Estilo teatral nas interpretações, críticas fortes à sociedade burguesa e uma ode à liberdade. Filme-delírio, filme-manifesto, tudo isso ao mesmo tempo agora! Tinto Brass o definia como uma história de amor, e O Uivo o é, de certa forma. Anita, a protagonista, abandona o noivo no altar e sai pelo mundo ao lado de um sonhador sem nome nem documento. Exageros, situações nonsense, diálogos ditos aos berros, descoberta, surrealismo, experimentação.

Para admirá-lo na sua totalidade é preciso uma boa dose de desprendimento, assim como quando nos deixamos levar pelos versos do poeta Allen Ginsberg, que também teve o seu O Uivo, o poema:

Eu vi os expoentes da minha geração, destruídos pela
loucura, morrendo de fome, histéricos, nus,
arrastando-se pelas ruas do bairro negro de madrugada

em busca de uma dose violenta de qualquer coisa,
hipsters com cabeça de anjo ansiando pelo antigo
contato celestial com o dínamo estrelado da
maquinaria da noite,

que pobres esfarrapados e olheiras fundas, viajaram
fumando sentados na sobrenatural escuridão dos
miseráveis apartamentos sem água quente, flutuando
sobre os tetos das cidades contemplando o jazz,

que desnudaram seus cérebros ao céu sob o Elevado
e viram anjos maometanos cambaleando iluminados
nos telhados das casas de cômodos,

que passaram por universidades com olhos frios e
radiantes alucinando Arkansas e tragédias à luz
de Blake entre os estudiosos da guerra,

que foram expulsos das universidades por serem loucos
& publicarem odes obscenas nas janelas do crânio

Um legado além do seu tempo

É um tanto triste perceber que, para alguns, o cinema de Tinto Brass se resuma e permeie a memória dos espectadores pelo peitos e lábios que mostrou sem pudor. Não que isso não tenha o seu valor. Mas um corpo nu num filme de Tinto Brass não está ali apenas para acender a plateia. Nas palavras do próprio, seu cinema não está interessado em ereções, mas em emoções.

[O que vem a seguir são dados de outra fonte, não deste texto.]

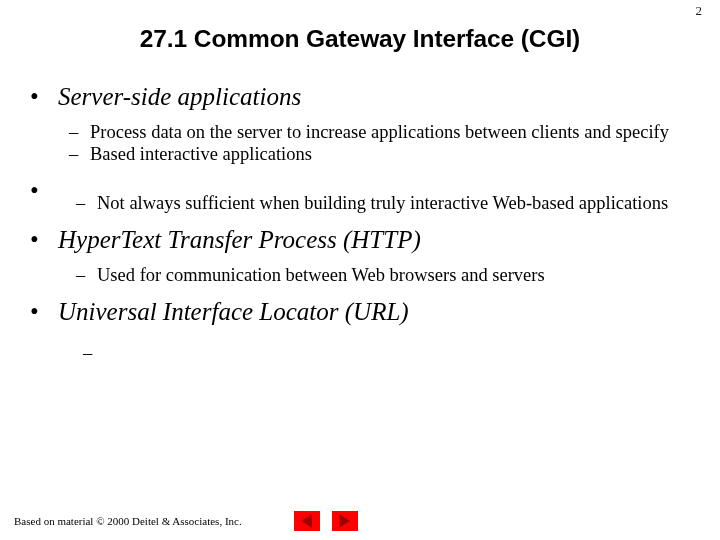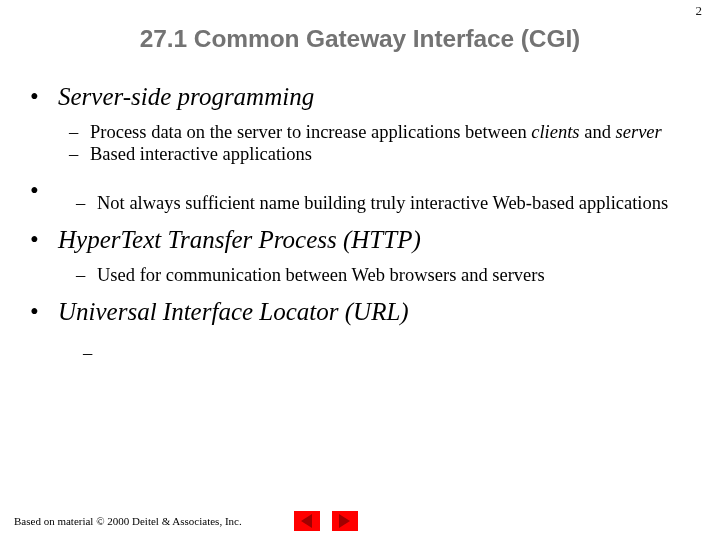--- a/index.html
+++ b/index.html
@@ -39,21 +39,21 @@
   .slide-title {
     position: absolute;
     top: 26px;
     left: 0;
     width: 720px;
     text-align: center;
     font-family: "Liberation Sans", "DejaVu Sans", sans-serif;
     font-weight: bold;
     font-size: 24.5px;
     letter-spacing: -0.1px;
-    color: #737373;
+    color: #000000;
     line-height: 1.1;
   }
 
   
   .body-area {
     position: absolute;
     top: 82px;
     left: 0;
     width: 720px;
   }
@@ -90,21 +90,21 @@
     left: 69px;
     top: 0;
     font-size: 18.5px;
     line-height: 1.2;
   }
   .lvl2.indent-a { padding-left: 97px; }
   .lvl2.indent-a .marker { left: 76px; }
   .lvl2.indent-b { padding-left: 104px; }
   .lvl2.indent-b .marker { left: 83px; }
 
-  .it { font-style: italic; }
+  .it { }
 
   .gap-sm { height: 7px; }
   .gap-md { height: 11px; }
   .gap-lg { height: 14px; }
 
   
   .footer {
     position: absolute;
     left: 14px;
     bottom: 9px;
@@ -154,44 +154,44 @@
 <div class="slide">
 
   <div class="page-number">2</div>
 
   <div class="slide-title">27.1 Common Gateway Interface (CGI)</div>
 
   <div class="body-area">
 
     <div class="lvl1 italic">
       <span class="marker">•</span>
-      <span class="text">Server-side programming</span>
+      <span class="text">Server-side applications</span>
     </div>
     <div class="gap-sm"></div>
 
     <div class="lvl2">
       <span class="marker">–</span>
-      <span><span>Process data on the server to increase applications between </span><span class="it">clients</span><span> and </span><span class="it">server</span></span>
+      <span><span>Process data on the server to increase applications between </span><span class="it">clients</span><span> and </span><span class="it">specify</span></span>
     </div>
 
     <div class="lvl2">
       <span class="marker">–</span>
       <span>Based interactive applications</span>
     </div>
 
     <div class="gap-md"></div>
 
     <div class="lvl1">
       <span class="marker">•</span>
     </div>
     <div class="gap-lg"></div>
 
     <div class="lvl2 indent-a">
       <span class="marker">–</span>
-      <span>Not always sufficient name building truly interactive Web-based applications</span>
+      <span>Not always sufficient when building truly interactive Web-based applications</span>
     </div>
 
     <div class="gap-md"></div>
 
     <div class="lvl1 italic">
       <span class="marker">•</span>
       <span class="text">HyperText Transfer Process (HTTP)</span>
     </div>
     <div class="gap-sm"></div>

E despidos dos panos que nos cobrem para encarar a batalha diária que é a vida, somos muito mais fiéis às nossas vontades, mais sinceros com nós mesmos e com o outro. Tinto Brass presenteou o mundo com uma liberdade tão importante quando a de outros nomes do cinema, mas poucas são as listas que lembram suas obras como parte da revolução cultural e comportamental que foram os anos 60.

Ainda dá tempo de exaltar as mulheres nuas e livres de Brass, que lutaram contra nazistas e foram em busca de prazer, que desistiram do casamento, mas não do amor, que foram retratadas no auge da beleza sem amarras, fazendo das pequenas imperfeições uma assinatura, um orgulho.